Serie/Zyklus: ~ Eine Besprechung / Rezension von Rupert Schwarz |
Hippolyt Krispin scheint das große Los gezogen zu haben: Sein Ausgrabungsprojekt bringt Kenntnisse zu Tage, die die ganze ägyptische Geschichte in Frage stellen. Doch dann geht für den Ägyptologen alles schief. Bei der Öffnung einer Grabkammer kommt einer Helfer auf grauenvolle Weise zu Tode, woraufhin er die Lizenz, Ausgrabungen durchzuführen verliert. Doch davor konnte er einen Blick in die Grabkammer werfen und einen golden Armreif in Form einer Schlange sicherstellen.
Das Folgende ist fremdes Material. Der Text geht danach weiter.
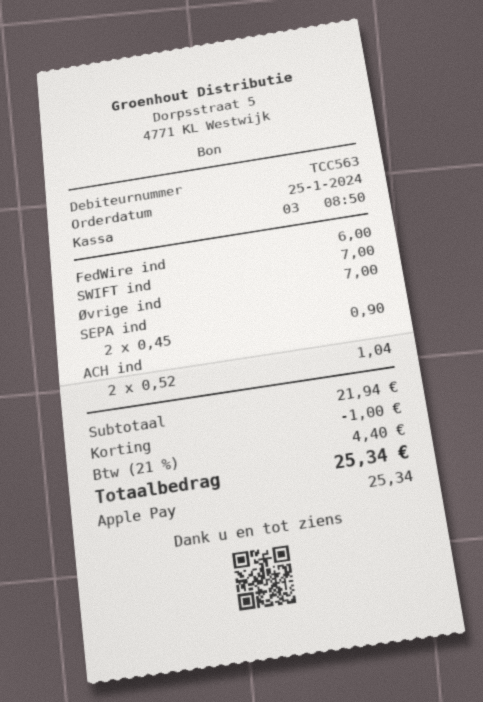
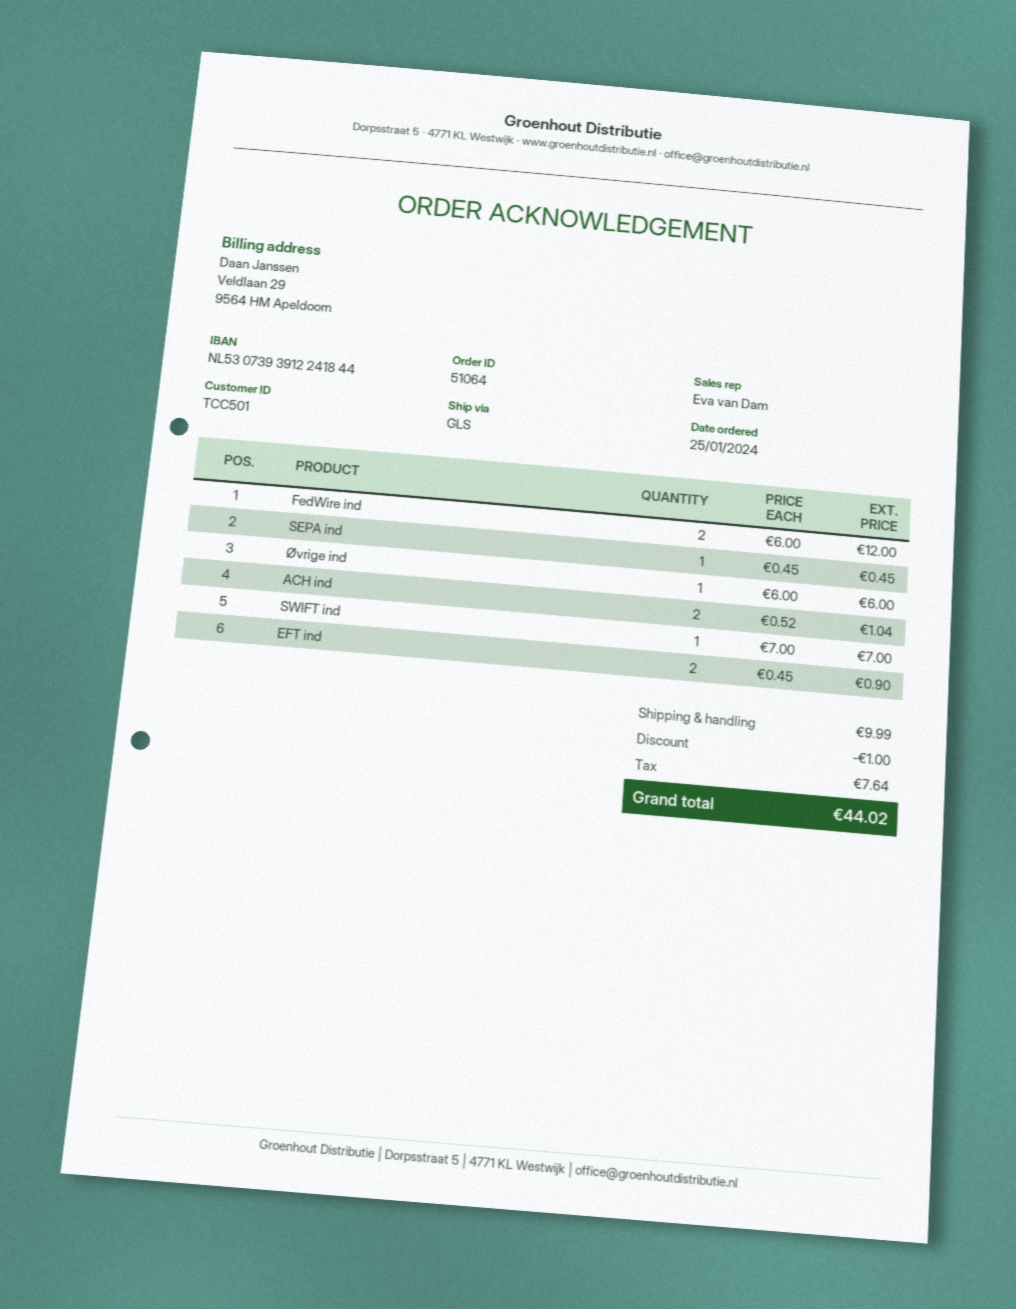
customer number: TCC563 -> TCC501
FedWire ind: 1 x 6.00 = 6.00 -> 2 x 6.00 = 12.00
Øvrige ind: 1 x 7.00 = 7.00 -> 1 x 6.00 = 6.00
SEPA ind: 2 x 0.45 = 0.90 -> 1 x 0.45 = 0.45
EFT ind: none -> 2 x 0.45 = 0.90
shipping: none -> 9.99
tax: 4.40 -> 7.64
total: 25.34 -> 44.02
Dann jedoch überschlagen sich die Ereignisse: Eine betörend schöne Frau ringt ihm ein Versprechen ab und ein höchst eigenwilliger Pilot entführt ihn in eine Welt jeseits des erklärbaren. Es dauert ein Weile bis Hippolyt Krispin seinen Aufenthaltsort als Duat identifiziert, jener sagenumwobenen Totenwelt der alten Ägypter. Für den Archäologen beginnt eine Tour durch die Hölle. Doch schon bald zeigt sich, dass hinter allem mehr steckt, als es zunächst scheint.
Nach einem wahrhaft furiosen Beginn, der den Leser zunächst einen ganz anderen Roman erwarten läßt schwenkt das Werk in eine düstere Richtung. Ein höllisches Roadmovie, so könnte man den Roman mit einem Begriff zusammenfassen, denn im Mittelteil stolpert Michael Marraks Protagonist von einer Hölle in die nächsten. Dabei spielt der Autor seine Stärken voll aus und beschreibt in gelungener Weise - nicht ohne ein Augenzwinkern - die Strafen der verschiedenen Sünder, die wunderbar zu deren Vergehen passen.
Allerdings kehrt sich diese Stärke schnell in Schwäche um, denn zu sehr beschäftigt sich der Roman mit Szenen der Hölle, doch die Handlung kommt nur schleppend voran. Allerdings ist das die Sicht des SF Lesers. Freunde der unheimlichen Literatur werden diese Szenen vielleicht ganz anders werten und die Szenen mit doppeltem Genuss verfolgen.
Im weiteren Verlauf bietet Michael Marrak dann doch noch wahren SF Stoff und verleiht der Geschichte eine neue Richtung. Endlich löst sich der Autor von der bisherigen Höllentour und die Geschichte gewinnt an Vielfalt. Doch dies sollte nicht darüber hinwegtäuschen, dass der Roman keinesfalls ein reiner SF Roman ist, sondern dass es sich vielmehr um ein Crossover von SF und Horror handelt. Aber trifft diese Bezeichnung nicht auch schon auf Imagon und Lord Gamma zu? Also wer gefallen an den anderen Werken Michael Marraks fand, greift hier bestimmt nicht daneben und findet auch in diesem Roman Passagen, die für den Autor typisch.
Was den Titel Morphogenesis (Gestaltbildung oder Entstehung der Form) betrifft, so muss der Leser fast bis zu letzten Seite warten, bis sich dieser erklärt. Optimal ist der Titel nicht. besser wäre es gewesen, beim Titel des Romans zu bleiben, der das Kernelement bildet: Stadt der Klagen erschien 1997 in der Edition Mono und sollte ursprünglich als Zweiteiler erscheinen. Aus Budget Gründen wurde allerdings die Geschichte gekürzt und in einem Band herausgebracht. Jetzt nahm sich Michael Marrak des Stoffes wieder an und brachte den Roman neu heraus. Das Ergebnis kann nun als Morphogenesis im Bastei Verlag erworben werden. Allerdings ist fraglich, ob die Überarbeitung in jeder hinsicht so gelungen war. Der Roman weist besonders im dritten Abschnitt erhebliche Länge auf und man gewinnt fast den Eindruck, als wollte der Autor dem Leser in dieser Sektion, die die Höllentour beschreibt, selbst das Lesen ein klein wenig zu Hölle machen. Doch dann gewinnt das Werk wieder an Fahrt und auch wenn weiterhin hier und da ein Kapitel zu langatmig geraten ist, steht ohne Zweifel fest, dass Michael Marrak sein Handwerk versteht und seine Höllenvision gekonnt zu Papier bringt. 7 von 10 Punkten.